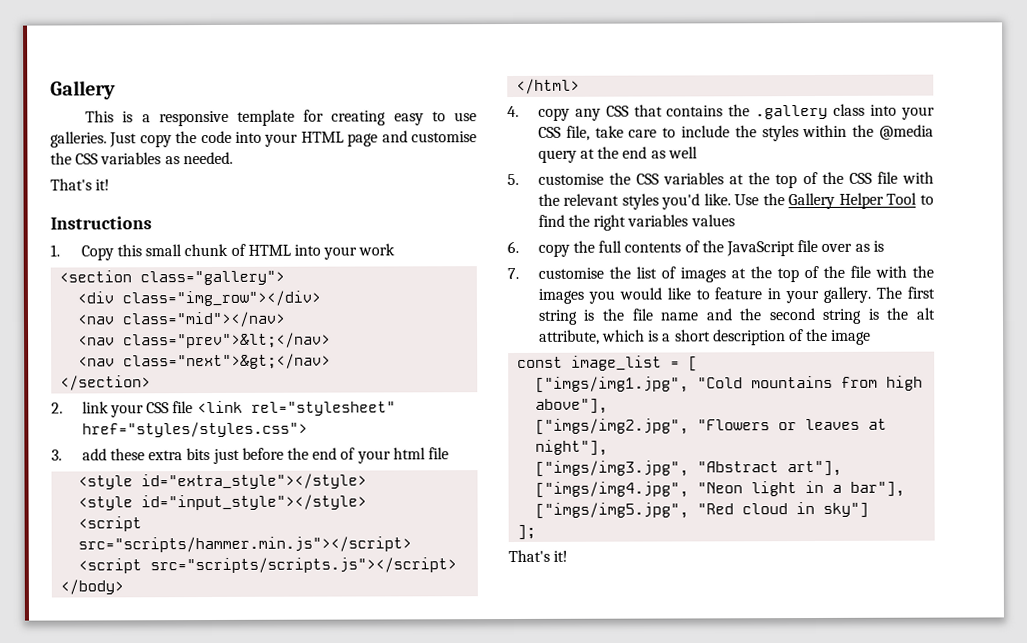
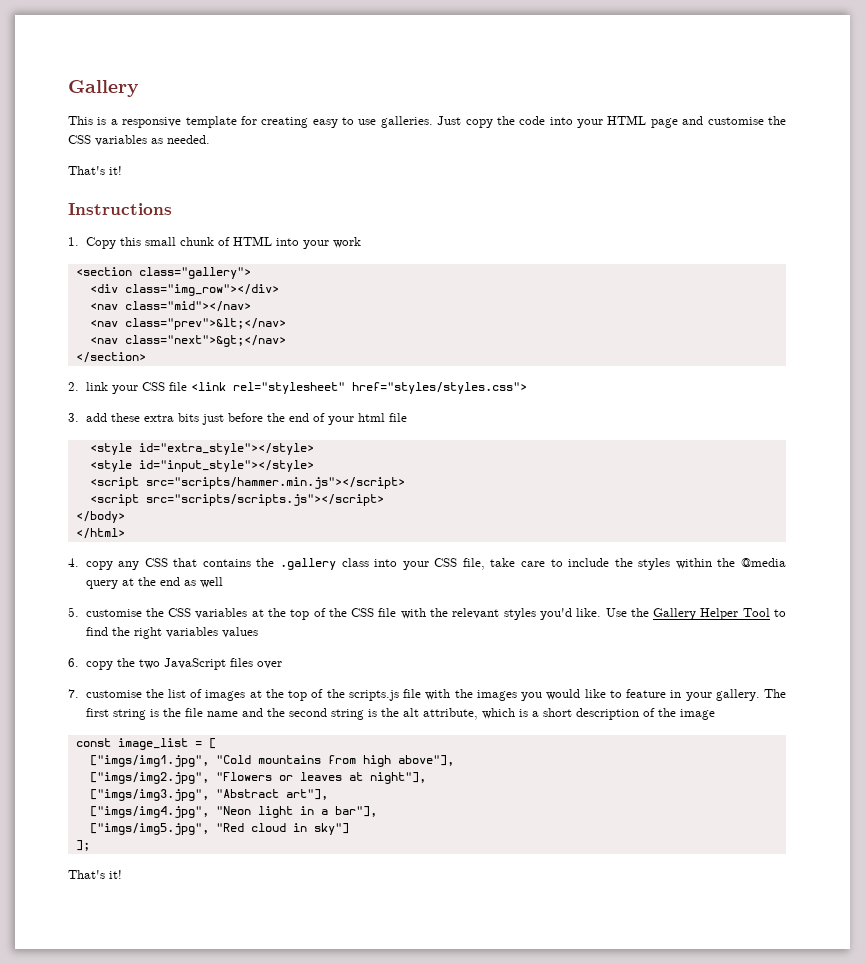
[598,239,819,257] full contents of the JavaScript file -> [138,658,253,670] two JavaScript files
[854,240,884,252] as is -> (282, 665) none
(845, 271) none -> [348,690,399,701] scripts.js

※ ※ ※

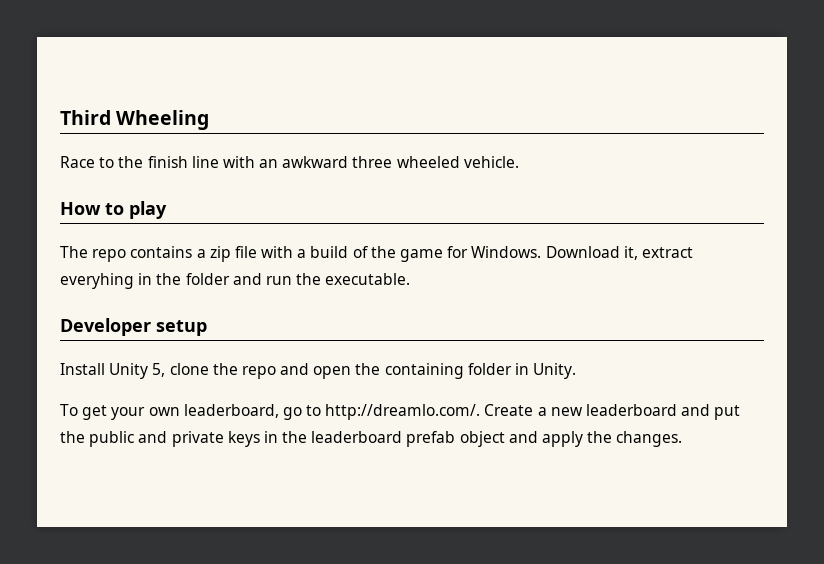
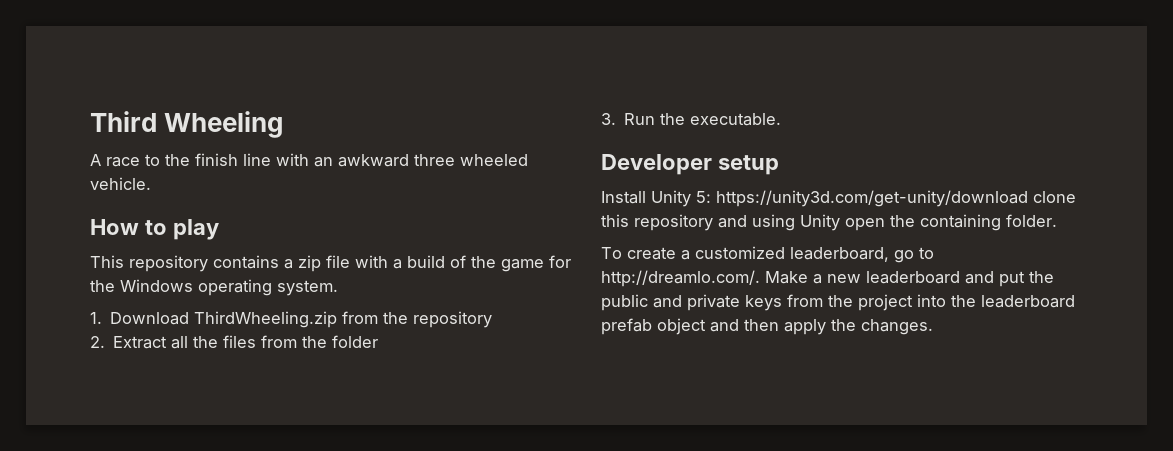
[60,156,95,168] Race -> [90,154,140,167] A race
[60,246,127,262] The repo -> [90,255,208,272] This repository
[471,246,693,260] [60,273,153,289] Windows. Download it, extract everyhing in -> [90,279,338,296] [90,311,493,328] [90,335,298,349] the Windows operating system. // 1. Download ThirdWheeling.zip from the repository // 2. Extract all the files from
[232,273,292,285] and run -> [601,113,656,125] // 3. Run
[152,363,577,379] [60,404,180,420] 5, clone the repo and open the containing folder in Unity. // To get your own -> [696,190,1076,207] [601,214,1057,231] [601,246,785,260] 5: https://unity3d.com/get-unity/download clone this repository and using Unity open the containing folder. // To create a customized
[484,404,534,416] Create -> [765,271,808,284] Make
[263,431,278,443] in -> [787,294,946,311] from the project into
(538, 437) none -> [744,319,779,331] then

※ ※ ※

- _Problem_:
Within the listing above, give again exactly every line from the line with "[60,156,95,168] Race ->" through the line with "(538, 437) none -> [744,319,779,331] then", both included, and no other line.

- _Output of the task_:
[60,156,95,168] Race -> [90,154,140,167] A race
[60,246,127,262] The repo -> [90,255,208,272] This repository
[471,246,693,260] [60,273,153,289] Windows. Download it, extract everyhing in -> [90,279,338,296] [90,311,493,328] [90,335,298,349] the Windows operating system. // 1. Download ThirdWheeling.zip from the repository // 2. Extract all the files from
[232,273,292,285] and run -> [601,113,656,125] // 3. Run
[152,363,577,379] [60,404,180,420] 5, clone the repo and open the containing folder in Unity. // To get your own -> [696,190,1076,207] [601,214,1057,231] [601,246,785,260] 5: https://unity3d.com/get-unity/download clone this repository and using Unity open the containing folder. // To create a customized
[484,404,534,416] Create -> [765,271,808,284] Make
[263,431,278,443] in -> [787,294,946,311] from the project into
(538, 437) none -> [744,319,779,331] then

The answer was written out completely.